- Problem to work on: If a line in the following entries contains the string "Thiết", it counts toward the total; report only that total.

- Supplied records:
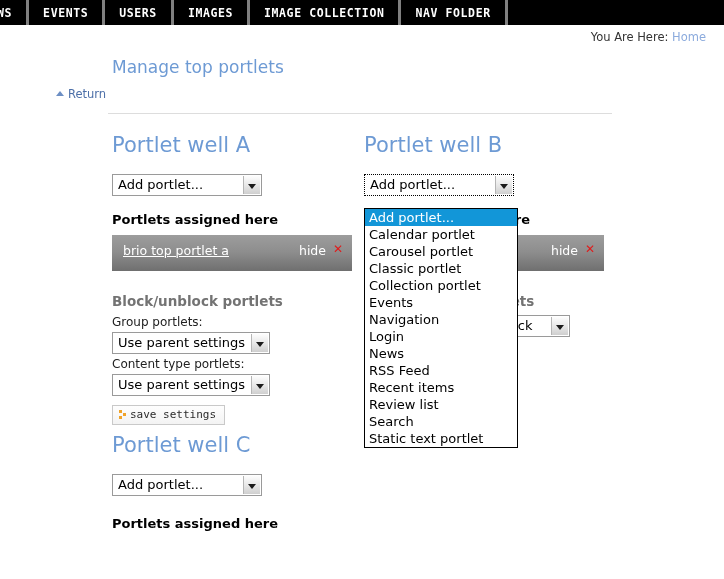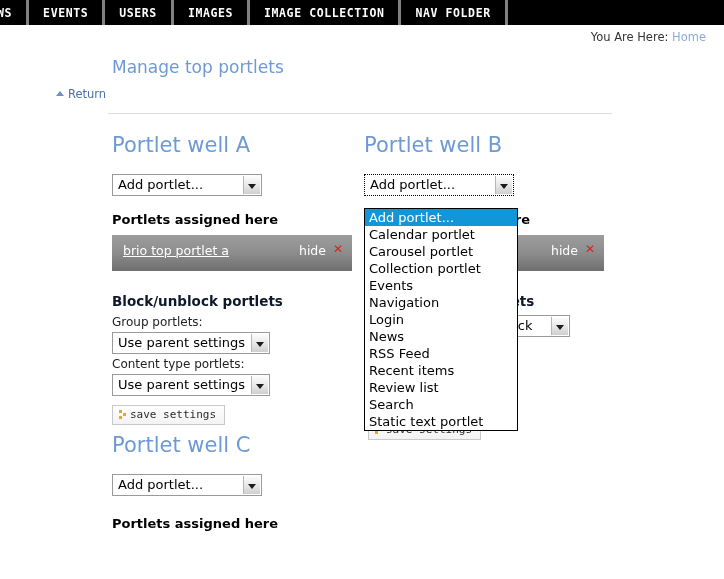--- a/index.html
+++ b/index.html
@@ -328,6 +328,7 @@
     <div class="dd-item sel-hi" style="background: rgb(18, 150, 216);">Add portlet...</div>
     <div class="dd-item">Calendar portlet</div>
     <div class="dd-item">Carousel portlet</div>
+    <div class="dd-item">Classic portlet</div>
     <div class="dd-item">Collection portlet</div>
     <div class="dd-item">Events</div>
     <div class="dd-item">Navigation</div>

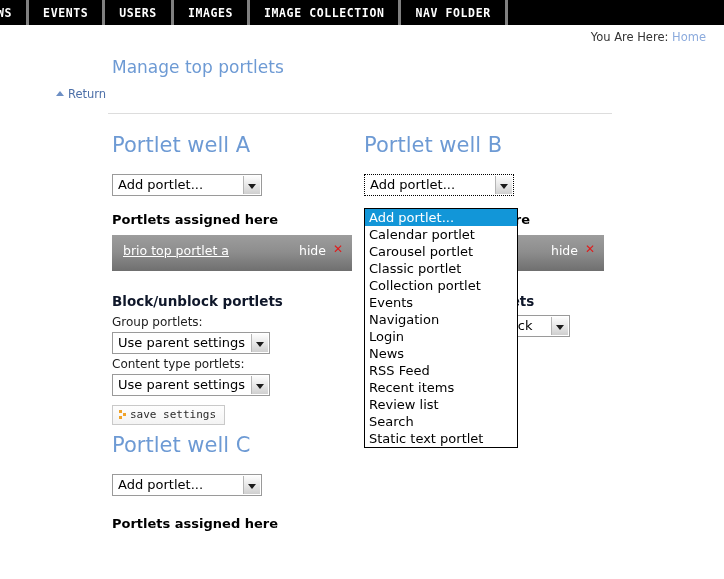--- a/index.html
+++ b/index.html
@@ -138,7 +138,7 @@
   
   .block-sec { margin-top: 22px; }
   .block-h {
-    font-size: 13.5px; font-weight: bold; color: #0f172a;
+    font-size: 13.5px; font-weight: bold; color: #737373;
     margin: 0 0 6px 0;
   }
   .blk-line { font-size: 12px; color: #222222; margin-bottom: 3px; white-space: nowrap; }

* * *

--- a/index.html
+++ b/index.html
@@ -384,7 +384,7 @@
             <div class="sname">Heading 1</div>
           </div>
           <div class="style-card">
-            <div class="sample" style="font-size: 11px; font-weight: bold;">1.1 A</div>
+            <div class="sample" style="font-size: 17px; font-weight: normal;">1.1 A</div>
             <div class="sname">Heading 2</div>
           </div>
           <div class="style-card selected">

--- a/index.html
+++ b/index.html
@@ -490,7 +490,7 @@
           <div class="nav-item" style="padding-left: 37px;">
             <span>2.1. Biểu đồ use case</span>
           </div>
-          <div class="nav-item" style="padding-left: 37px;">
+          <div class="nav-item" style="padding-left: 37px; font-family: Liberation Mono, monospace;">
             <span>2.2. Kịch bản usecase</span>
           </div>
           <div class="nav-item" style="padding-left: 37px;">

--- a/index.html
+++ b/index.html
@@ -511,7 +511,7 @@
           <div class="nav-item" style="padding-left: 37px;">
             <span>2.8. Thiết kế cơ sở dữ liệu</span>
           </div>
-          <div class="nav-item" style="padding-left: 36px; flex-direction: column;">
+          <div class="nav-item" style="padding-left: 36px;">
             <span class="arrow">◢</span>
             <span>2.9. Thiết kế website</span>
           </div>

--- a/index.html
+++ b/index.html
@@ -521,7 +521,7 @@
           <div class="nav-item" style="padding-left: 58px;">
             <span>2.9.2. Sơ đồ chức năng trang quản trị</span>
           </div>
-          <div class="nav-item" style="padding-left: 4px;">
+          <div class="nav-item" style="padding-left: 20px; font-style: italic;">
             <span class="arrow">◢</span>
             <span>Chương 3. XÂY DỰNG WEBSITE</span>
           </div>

- Task response: 2